WORK ITEM: Write each entry down again precisely, skipping nothing.

PROVIDED RECORDS:
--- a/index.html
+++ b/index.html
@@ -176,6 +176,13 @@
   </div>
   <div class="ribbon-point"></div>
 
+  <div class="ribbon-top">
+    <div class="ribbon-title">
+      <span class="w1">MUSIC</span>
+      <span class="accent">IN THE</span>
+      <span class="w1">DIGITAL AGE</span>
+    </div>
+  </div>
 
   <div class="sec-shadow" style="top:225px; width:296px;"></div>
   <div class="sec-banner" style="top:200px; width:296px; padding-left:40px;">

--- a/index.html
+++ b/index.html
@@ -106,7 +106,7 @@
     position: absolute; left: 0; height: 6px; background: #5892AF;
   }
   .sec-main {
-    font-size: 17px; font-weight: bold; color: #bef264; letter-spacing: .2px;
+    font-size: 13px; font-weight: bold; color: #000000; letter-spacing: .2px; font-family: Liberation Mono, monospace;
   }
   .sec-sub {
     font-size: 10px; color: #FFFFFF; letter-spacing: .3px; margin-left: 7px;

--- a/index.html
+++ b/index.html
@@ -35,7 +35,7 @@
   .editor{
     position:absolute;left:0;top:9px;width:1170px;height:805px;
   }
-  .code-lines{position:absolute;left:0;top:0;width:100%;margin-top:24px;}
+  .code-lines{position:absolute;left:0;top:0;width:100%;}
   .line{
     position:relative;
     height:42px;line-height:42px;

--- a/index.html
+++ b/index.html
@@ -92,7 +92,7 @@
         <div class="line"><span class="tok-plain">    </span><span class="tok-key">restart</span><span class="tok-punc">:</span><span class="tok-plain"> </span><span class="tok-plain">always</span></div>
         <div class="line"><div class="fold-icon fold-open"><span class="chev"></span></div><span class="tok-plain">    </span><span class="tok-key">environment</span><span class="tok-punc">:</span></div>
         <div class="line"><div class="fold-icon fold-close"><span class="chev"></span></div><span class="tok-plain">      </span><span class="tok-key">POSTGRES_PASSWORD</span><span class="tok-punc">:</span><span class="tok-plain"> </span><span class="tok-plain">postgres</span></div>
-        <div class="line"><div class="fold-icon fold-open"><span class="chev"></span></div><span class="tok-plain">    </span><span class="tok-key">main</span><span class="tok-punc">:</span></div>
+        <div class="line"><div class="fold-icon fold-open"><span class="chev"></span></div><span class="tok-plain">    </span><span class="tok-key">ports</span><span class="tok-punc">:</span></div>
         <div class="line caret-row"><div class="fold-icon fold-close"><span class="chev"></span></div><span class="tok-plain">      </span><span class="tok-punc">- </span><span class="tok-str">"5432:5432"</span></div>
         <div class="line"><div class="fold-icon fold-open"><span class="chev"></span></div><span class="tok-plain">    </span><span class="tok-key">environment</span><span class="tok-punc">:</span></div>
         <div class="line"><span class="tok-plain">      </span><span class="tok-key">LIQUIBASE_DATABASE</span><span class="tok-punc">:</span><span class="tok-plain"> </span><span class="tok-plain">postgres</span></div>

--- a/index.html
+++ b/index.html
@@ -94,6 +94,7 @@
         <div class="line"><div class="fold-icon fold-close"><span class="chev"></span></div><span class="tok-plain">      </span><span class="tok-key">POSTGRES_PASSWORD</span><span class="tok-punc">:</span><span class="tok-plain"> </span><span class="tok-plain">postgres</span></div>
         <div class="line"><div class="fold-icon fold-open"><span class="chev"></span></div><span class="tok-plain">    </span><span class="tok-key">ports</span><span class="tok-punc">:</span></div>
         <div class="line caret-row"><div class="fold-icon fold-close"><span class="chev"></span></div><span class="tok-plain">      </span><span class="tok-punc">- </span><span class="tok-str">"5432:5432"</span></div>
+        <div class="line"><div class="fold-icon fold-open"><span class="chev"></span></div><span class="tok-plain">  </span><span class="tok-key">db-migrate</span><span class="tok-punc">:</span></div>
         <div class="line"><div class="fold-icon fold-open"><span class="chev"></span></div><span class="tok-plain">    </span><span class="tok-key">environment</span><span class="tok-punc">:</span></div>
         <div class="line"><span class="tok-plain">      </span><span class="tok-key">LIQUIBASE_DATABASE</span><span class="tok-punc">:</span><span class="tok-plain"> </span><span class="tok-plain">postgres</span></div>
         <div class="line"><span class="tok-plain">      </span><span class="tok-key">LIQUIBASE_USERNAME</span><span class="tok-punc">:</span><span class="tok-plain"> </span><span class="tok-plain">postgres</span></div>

THE ANSWER:
--- a/index.html
+++ b/index.html
@@ -176,6 +176,13 @@
   </div>
   <div class="ribbon-point"></div>
 
+  <div class="ribbon-top">
+    <div class="ribbon-title">
+      <span class="w1">MUSIC</span>
+      <span class="accent">IN THE</span>
+      <span class="w1">DIGITAL AGE</span>
+    </div>
+  </div>
 
   <div class="sec-shadow" style="top:225px; width:296px;"></div>
   <div class="sec-banner" style="top:200px; width:296px; padding-left:40px;">

--- a/index.html
+++ b/index.html
@@ -106,7 +106,7 @@
     position: absolute; left: 0; height: 6px; background: #5892AF;
   }
   .sec-main {
-    font-size: 17px; font-weight: bold; color: #bef264; letter-spacing: .2px;
+    font-size: 13px; font-weight: bold; color: #000000; letter-spacing: .2px; font-family: Liberation Mono, monospace;
   }
   .sec-sub {
     font-size: 10px; color: #FFFFFF; letter-spacing: .3px; margin-left: 7px;

--- a/index.html
+++ b/index.html
@@ -35,7 +35,7 @@
   .editor{
     position:absolute;left:0;top:9px;width:1170px;height:805px;
   }
-  .code-lines{position:absolute;left:0;top:0;width:100%;margin-top:24px;}
+  .code-lines{position:absolute;left:0;top:0;width:100%;}
   .line{
     position:relative;
     height:42px;line-height:42px;

--- a/index.html
+++ b/index.html
@@ -92,7 +92,7 @@
         <div class="line"><span class="tok-plain">    </span><span class="tok-key">restart</span><span class="tok-punc">:</span><span class="tok-plain"> </span><span class="tok-plain">always</span></div>
         <div class="line"><div class="fold-icon fold-open"><span class="chev"></span></div><span class="tok-plain">    </span><span class="tok-key">environment</span><span class="tok-punc">:</span></div>
         <div class="line"><div class="fold-icon fold-close"><span class="chev"></span></div><span class="tok-plain">      </span><span class="tok-key">POSTGRES_PASSWORD</span><span class="tok-punc">:</span><span class="tok-plain"> </span><span class="tok-plain">postgres</span></div>
-        <div class="line"><div class="fold-icon fold-open"><span class="chev"></span></div><span class="tok-plain">    </span><span class="tok-key">main</span><span class="tok-punc">:</span></div>
+        <div class="line"><div class="fold-icon fold-open"><span class="chev"></span></div><span class="tok-plain">    </span><span class="tok-key">ports</span><span class="tok-punc">:</span></div>
         <div class="line caret-row"><div class="fold-icon fold-close"><span class="chev"></span></div><span class="tok-plain">      </span><span class="tok-punc">- </span><span class="tok-str">"5432:5432"</span></div>
         <div class="line"><div class="fold-icon fold-open"><span class="chev"></span></div><span class="tok-plain">    </span><span class="tok-key">environment</span><span class="tok-punc">:</span></div>
         <div class="line"><span class="tok-plain">      </span><span class="tok-key">LIQUIBASE_DATABASE</span><span class="tok-punc">:</span><span class="tok-plain"> </span><span class="tok-plain">postgres</span></div>

--- a/index.html
+++ b/index.html
@@ -94,6 +94,7 @@
         <div class="line"><div class="fold-icon fold-close"><span class="chev"></span></div><span class="tok-plain">      </span><span class="tok-key">POSTGRES_PASSWORD</span><span class="tok-punc">:</span><span class="tok-plain"> </span><span class="tok-plain">postgres</span></div>
         <div class="line"><div class="fold-icon fold-open"><span class="chev"></span></div><span class="tok-plain">    </span><span class="tok-key">ports</span><span class="tok-punc">:</span></div>
         <div class="line caret-row"><div class="fold-icon fold-close"><span class="chev"></span></div><span class="tok-plain">      </span><span class="tok-punc">- </span><span class="tok-str">"5432:5432"</span></div>
+        <div class="line"><div class="fold-icon fold-open"><span class="chev"></span></div><span class="tok-plain">  </span><span class="tok-key">db-migrate</span><span class="tok-punc">:</span></div>
         <div class="line"><div class="fold-icon fold-open"><span class="chev"></span></div><span class="tok-plain">    </span><span class="tok-key">environment</span><span class="tok-punc">:</span></div>
         <div class="line"><span class="tok-plain">      </span><span class="tok-key">LIQUIBASE_DATABASE</span><span class="tok-punc">:</span><span class="tok-plain"> </span><span class="tok-plain">postgres</span></div>
         <div class="line"><span class="tok-plain">      </span><span class="tok-key">LIQUIBASE_USERNAME</span><span class="tok-punc">:</span><span class="tok-plain"> </span><span class="tok-plain">postgres</span></div>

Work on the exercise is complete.